她控制着手术刀的温度,把流民们身上的脓疱逐个烫过,一来是高温能暂时止痒,二来是烧焦的痂皮能形成保护,防止裸露的皮肤继发感染。
烫到病情最严重的那个流民时,程昭动作停滞了下来,刀尖挑起破溃创面上一个比米粒还小的白点。
她谨慎地戴上手套后捏起来端详,质软有弹性,表面泛着蜡样光泽——这是什么?
城堡大厅之中,刚才还放浪不羁的人们,此刻都穿戴整齐,地面显然经过了清理,那几具被雕像踩扁的尸体都不见了,大理石地砖光可鉴人,看不出一丝血迹脑浆的残留。
中央的人身兽首雕像闭着眼,一双庞大的翅膀收拢在背后,仿佛陷入沉睡。
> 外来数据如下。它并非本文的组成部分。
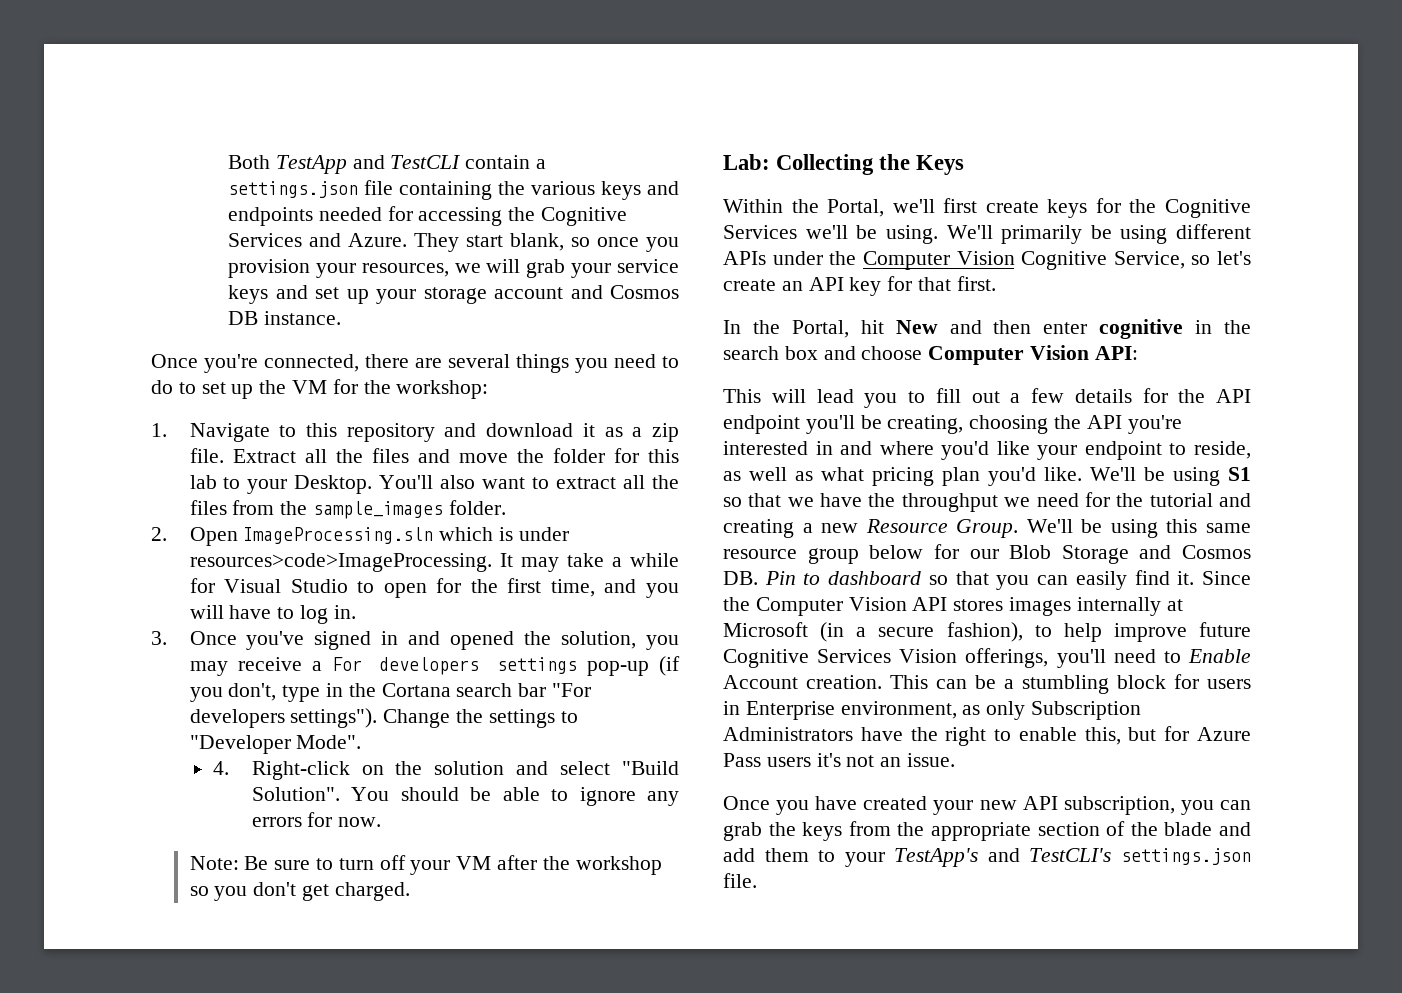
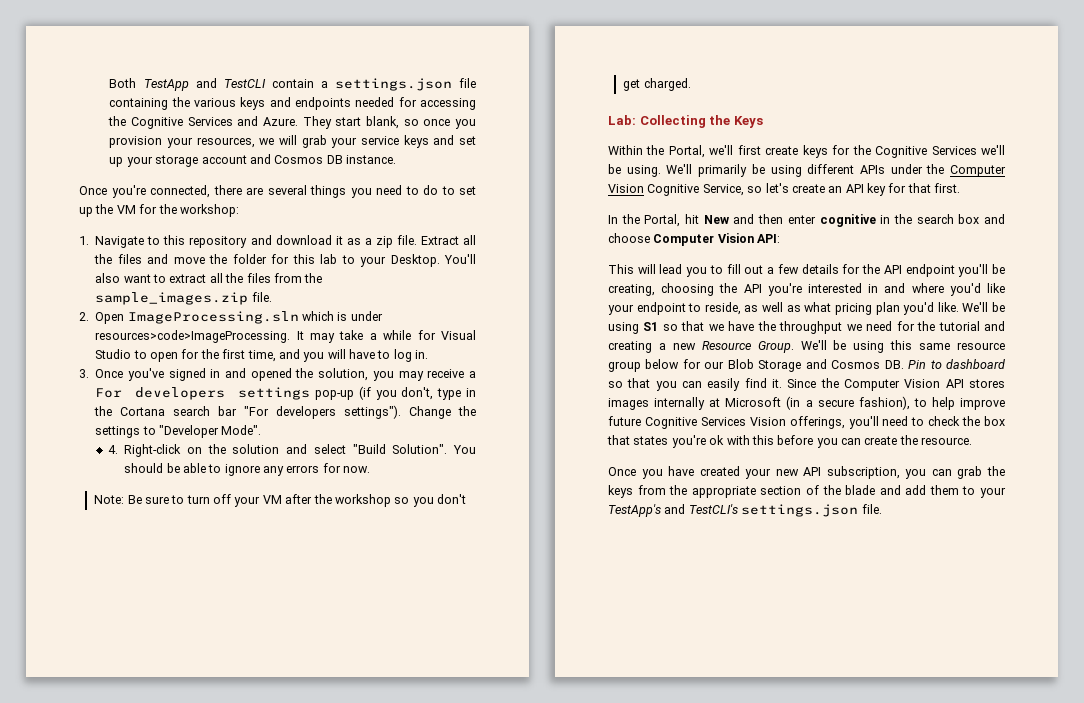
[312,500,506,519] sample_images folder. -> [95,292,272,305] sample_images.zip file.
[1188,649,1251,663] [723,674,1251,694] [723,701,1142,720] [723,726,1251,746] [723,753,956,767] Enable Account creation. This can be a stumbling block for users in Enterprise environment, as only Subscription Administrators have the right to enable this, but for Azure Pass users it's not an issue. -> [928,416,1005,426] [607,435,973,448] check the box that states you're ok with this before you can create the resource.

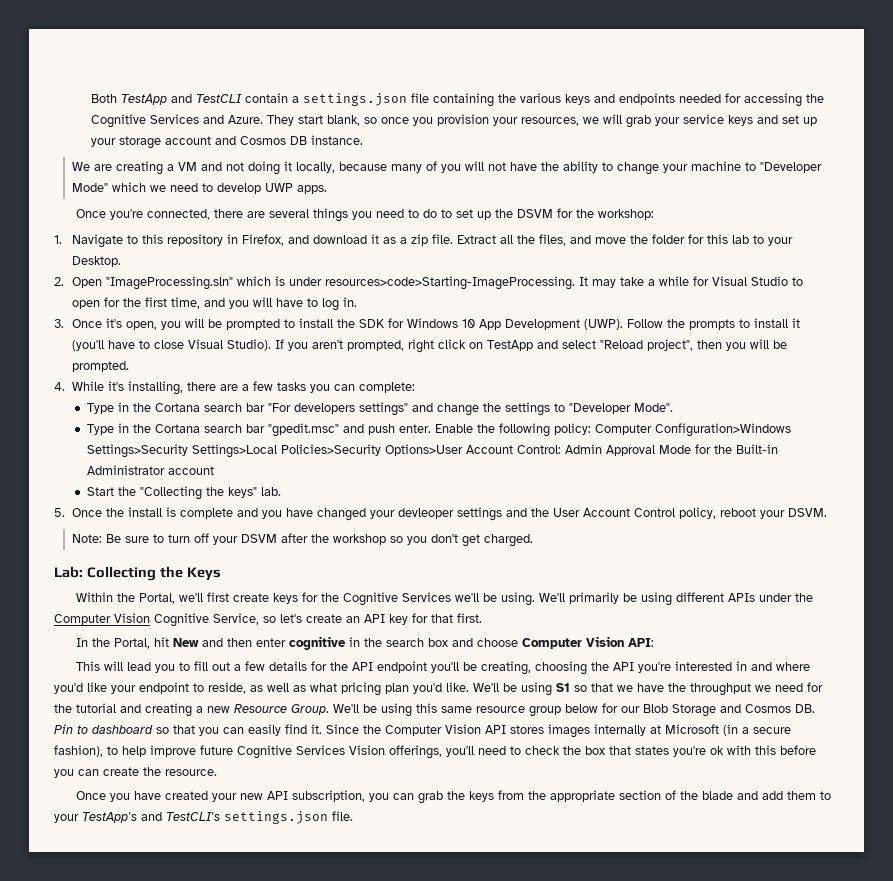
(397, 159) none -> [72,161,823,175] [72,182,328,194] // We are creating a VM and not doing it locally, because many of you will not have the ability to change your machine to "Developer Mode" which we need to develop UWP apps.
[116,205,136,214] VM -> [517,209,554,218] DSVM
(248, 242) none -> [227,234,285,246] in Firefox,
[117,254,142,264] files -> [539,234,567,246] files,
[444,254,476,264] [95,273,323,283] [95,292,272,305] You'll also want to extract all the files from the sample_images.zip file. -> (122, 261) none
[127,311,299,324] ImageProcessing.sln -> [106,276,234,290] "ImageProcessing.sln"
[95,330,291,343] resources>code>ImageProcessing. -> [325,276,576,290] resources>code>Starting-ImageProcessing.
[127,368,476,381] [95,386,462,400] you've signed in and opened the solution, you may receive a For developers settings pop-up (if you don't, type -> [106,318,801,330] [72,339,788,353] [72,361,130,372] [54,381,416,395] [86,403,114,414] it's open, you will be prompted to install the SDK for Windows 10 App Development (UWP). Follow the prompts to install it (you'll have to close Visual Studio). If you aren't prompted, right click on TestApp and select "Reload project", then you will be prompted. // 4. While it's installing, there are a few tasks you can complete: // Type
[344,405,452,419] settings"). Change -> [358,402,479,416] settings" and change
[107,444,476,457] [124,463,371,476] 4. Right-click on the solution and select "Build Solution". You should be able to ignore any errors for now. -> [86,423,791,437] [86,444,778,458] [86,465,214,475] [86,486,281,500] [54,507,828,521] Type in the Cortana search bar "gpedit.msc" and push enter. Enable the following policy: Computer Configuration>Windows Settings>Security Settings>Local Policies>Security Options>User Account Control: Admin Approval Mode for the Built-in Administrator account // Start the "Collecting the keys" lab. // 5. Once the install is complete and you have changed your devleoper settings and the User Account Control policy, reboot your DSVM.
[262,495,282,504] VM -> [241,534,278,543] DSVM

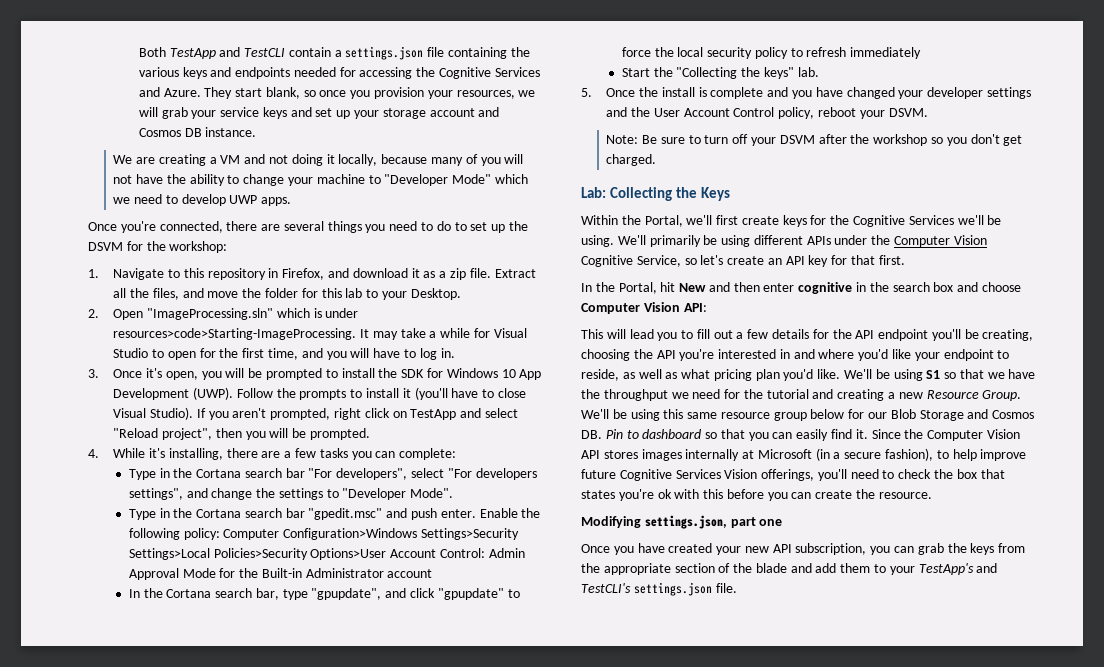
[293,402,408,416] developers settings" -> [336,468,537,480] [128,488,183,500] developers", select "For developers settings",
(214, 470) none -> [128,588,520,600] [621,47,922,59] // In the Cortana search bar, type "gpupdate", and click "gpupdate" to force the local security policy to refresh immediately
[398,508,455,519] devleoper -> [927,87,984,99] developer
(217, 772) none -> [581,515,783,529] // Modifying settings.json, part one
雕像前放着一尊肚大口细的玻璃罐,里面盛着满满当当的金色液体,在顶部巨型水晶灯的照射下泛着闪光。
不知道的人或许会以为这是什么名贵的香水,但躲在角落的三人都心情复杂。
王老板换了一身更加华丽的礼服,丝绒的黑色面料上绣着金线,在胸前组成了一只张大嘴咆哮的野兽图案,这身古典优雅的西装穿在他大腹便便的躯体上,显得有些滑稽,但他本人并不这么觉得,反而骄傲地挺起胸膛。
亮出獠牙的凶恶野兽仿佛呼之欲出。
管家毕恭毕敬地为他递上镶着钻石的长柄水瓢,他愉悦地舀起一勺金黄液体,倒入一旁的高脚杯中。
王老板把晃荡着金色液体的杯子高高举起,所有人的眼神都汇聚到高脚杯上,目光无一不带着痴迷。
“造物神赐予我们圣液,令我们永享生命!让我们赞美造物神!”
“赞美造物神!”
“赞美造物神!”
狂热的叫声响彻城堡。
“一杯圣液一千万,这不是购买,这是为伟大的造物神奉献,感恩祂为我们提供指引,给予我们新的生命!”
“我要一杯!”
“我也要!”
富人们哄抢着金色液体,他们从各地汇聚到这里,就是为了此刻,无论开价多少,都会毫不犹豫地奉上。
王老板面色微醺,给他们倒了一杯又一杯。
程昭感觉自己的胳膊被掐住了,她转头看去,洛清此刻的表情非常扭曲,又想笑又想吐,显然是被这荒诞的场面刺激到了本就在临界的理智。
她赶紧给洛清打了一针镇定剂,后者才渐渐平静下来。